Ho Tzu Nyen: The Critical Dictionary of Southeast Asia Volume 10: N for Nameless at CFCCA
Sara Jaspan, Exhibitions EditorSingapore artist Ho Tzu Nyen’s sprawling magnum opus, The Critical Dictionary of Southeast Asia (2012–), provides an alternative ‘A to Z’ of the region, exploring its neglected histories and the extent to which power and myth have both shaped and distorted our understanding of it. The multimedia piece draws on a diverse range of disciplines – including anthropology, cosmology, indigenous technology and meteorology – as part of this epic retelling, focusing particularly on the story of Southeast Asia pre-European colonisation and revealing various forms of overlooked affinity and heterogeneity between its peoples from before the time of modern nation-states.
Though CDOSEA has been exhibited in various incarnations around the world, its upcoming presentation at Centre for Chinese Contemporary Art in Manchester this spring marks its UK debut and Ho’s first solo show in the country. It also signals a strong start to the gallery’s Diaspora season – a new seven-month-long programme of exhibitions and events that address themes relating to diasporic identity, hypermobility and migration, as well as alternative readings of Chineseness.
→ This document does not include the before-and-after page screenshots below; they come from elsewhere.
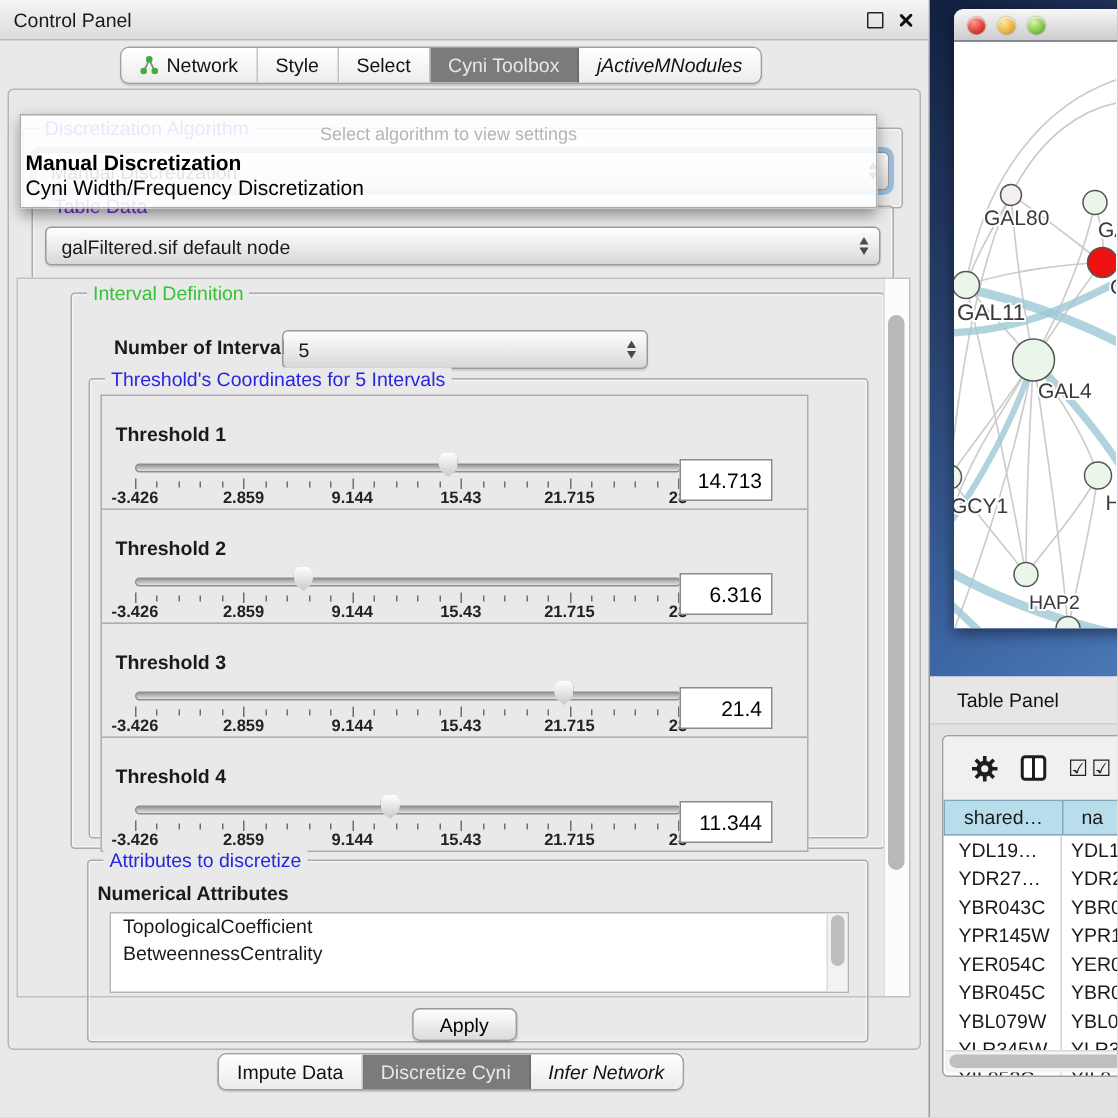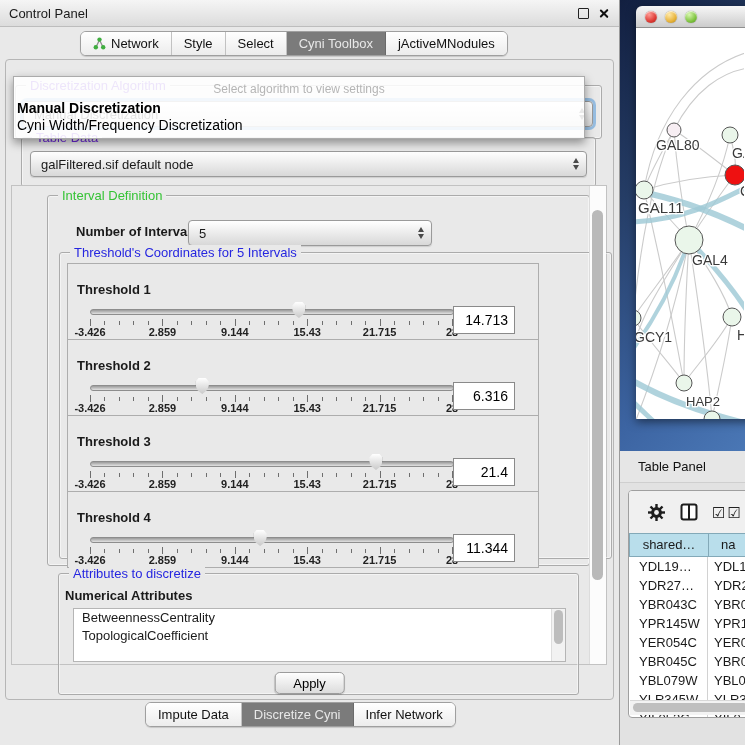--- a/index.html
+++ b/index.html
@@ -18,7 +18,7 @@
   .close-ic::before{transform:rotate(45deg);} .close-ic::after{transform:rotate(-45deg);}
   .seg{position:absolute;display:inline-flex;border:1px solid #9f9f9f;border-radius:6px;overflow:hidden;background:#fdfdfd;box-shadow:0 1px 1px rgba(0,0,0,.15);}
   .seg .sg{padding:4px 12px;background:linear-gradient(#ffffff,#ececec);color:#111;border-right:1px solid #c2c2c2;display:flex;align-items:center;gap:5px;white-space:nowrap;}
-  .seg .sg:last-child{border-right:none;}
+  .seg .sg:last-child{border-right:none;font-style:italic;}
   .seg .sg.sel{background:#7b7b7b;color:#e8e8e8;border-right:1px solid #6a6a6a;}
   .cp-tabs{left:80px;top:31px;}
   .cp-bottom-tabs{left:145px;top:702px;}

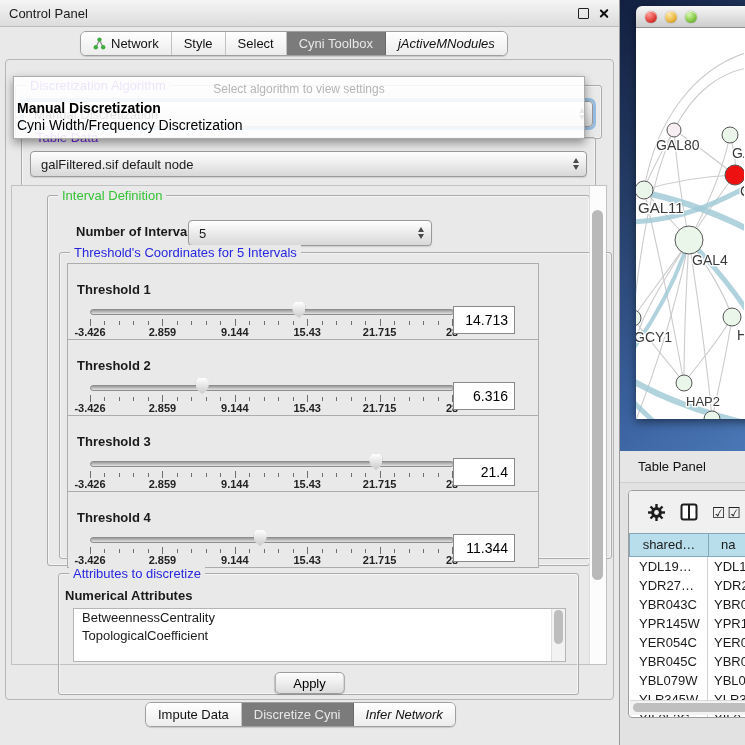--- a/index.html
+++ b/index.html
@@ -49,7 +49,7 @@
   .int-group{left:35px;top:9px;width:541px;height:369px;}
   .noi-label{position:absolute;left:28px;top:28px;font-weight:bold;}
   .noi-combo{left:140px;top:24px;width:244px;}
-  .thr-group{left:11px;top:56px;width:518px;height:305px;padding-left:33px;}
+  .thr-group{left:11px;top:56px;width:518px;height:305px;}
   .thr-box{position:relative;margin:0 0 -1px 0;left:7px;width:472px;height:77px;border:1px solid #adadad;box-sizing:border-box;background:#e9e9e9;}
   .thr-stack{position:absolute;left:0;top:10px;width:100%;}
   .thr-label{position:absolute;left:9px;top:18px;font-weight:bold;}

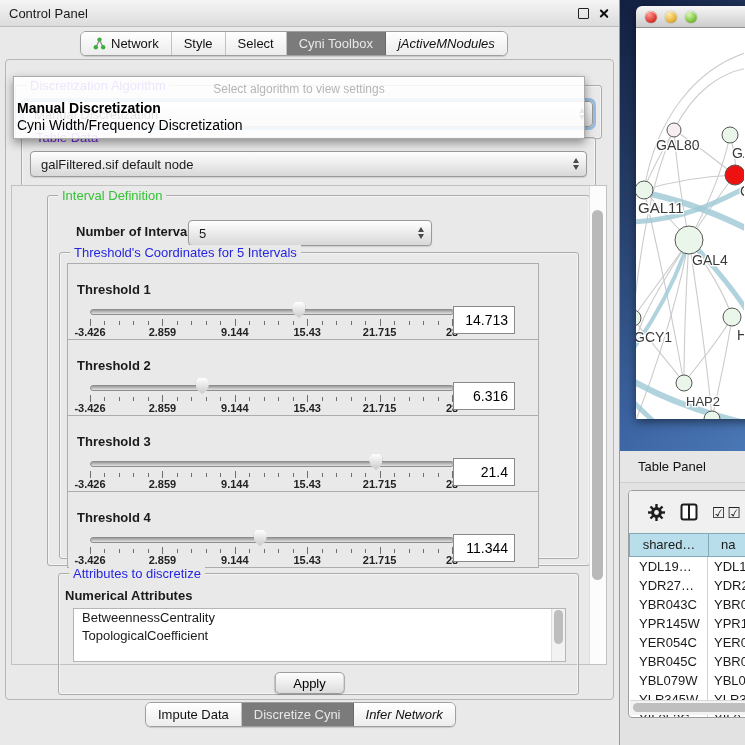--- a/index.html
+++ b/index.html
@@ -377,8 +377,8 @@
           <span class="attr-label">Numerical Attributes</span>
           <div class="attr-list">
             <div id="attr-items">
+                <div class="attr-item">TopologicalCoefficient</div>
                 <div class="attr-item">BetweennessCentrality</div>
-                <div class="attr-item">TopologicalCoefficient</div>
               </div>
             <div class="attr-vscroll">
                 <div class="thumb"></div>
Ho certainly is an exciting artist to watch, named among ArtReview’s top 100 most influential people in the contemporary art world and having previously co-curated the Asian Art Biennial in Taichung with Taiwanese artist Hsu Chia-Wei. He’s also a prolific writer and theatre director. His expansive creative output is broadly united by a fascination for how contemporary figures imagine and invent the past in order to serve the needs of the present. As such, though CDOSEA predominantly relates to the history of Southeast Asia, the piece also carries a much broader relevance, perhaps especially in an era described as one of ‘post-truth’.